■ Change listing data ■
========
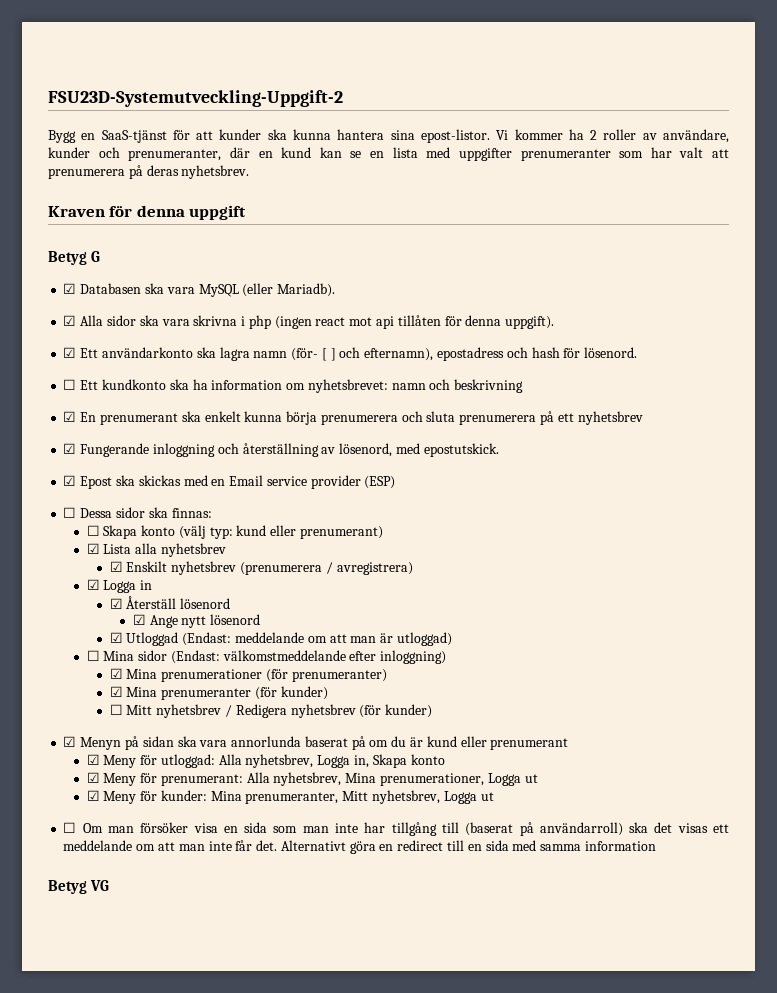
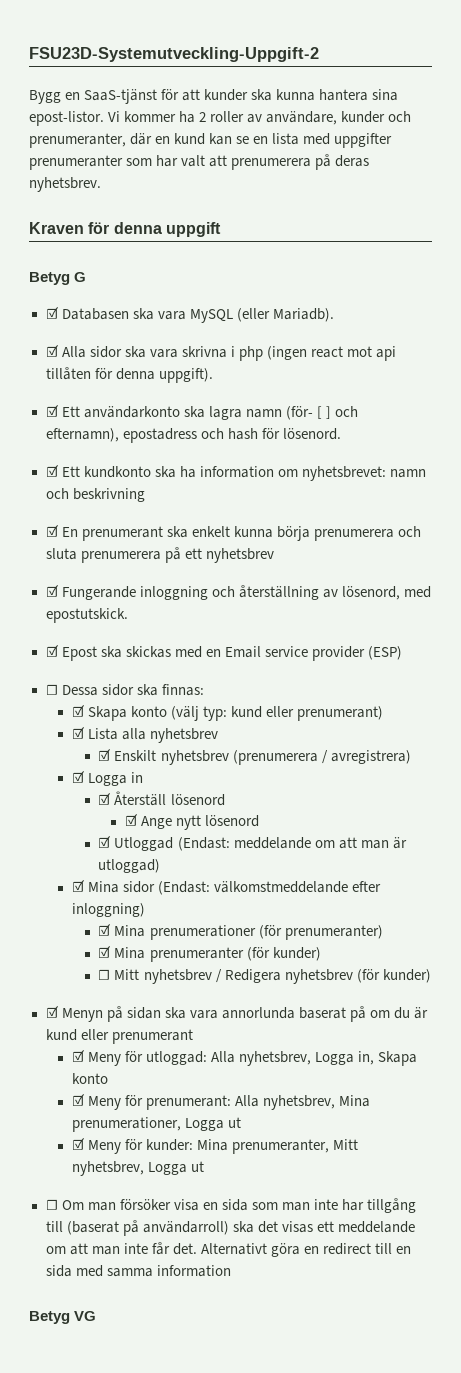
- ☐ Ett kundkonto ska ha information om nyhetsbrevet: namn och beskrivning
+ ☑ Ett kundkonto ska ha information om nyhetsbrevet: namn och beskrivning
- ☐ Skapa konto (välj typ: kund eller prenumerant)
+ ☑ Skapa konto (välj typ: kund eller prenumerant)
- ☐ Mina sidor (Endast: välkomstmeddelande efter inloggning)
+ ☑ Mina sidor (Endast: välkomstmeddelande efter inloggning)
========
■ Try it ■
In the records above, retype exactly the lines from the one with "- ☐ Skapa konto" through the last one.

■ Solution for this problem ■
- ☐ Skapa konto (välj typ: kund eller prenumerant)
+ ☑ Skapa konto (välj typ: kund eller prenumerant)
- ☐ Mina sidor (Endast: välkomstmeddelande efter inloggning)
+ ☑ Mina sidor (Endast: välkomstmeddelande efter inloggning)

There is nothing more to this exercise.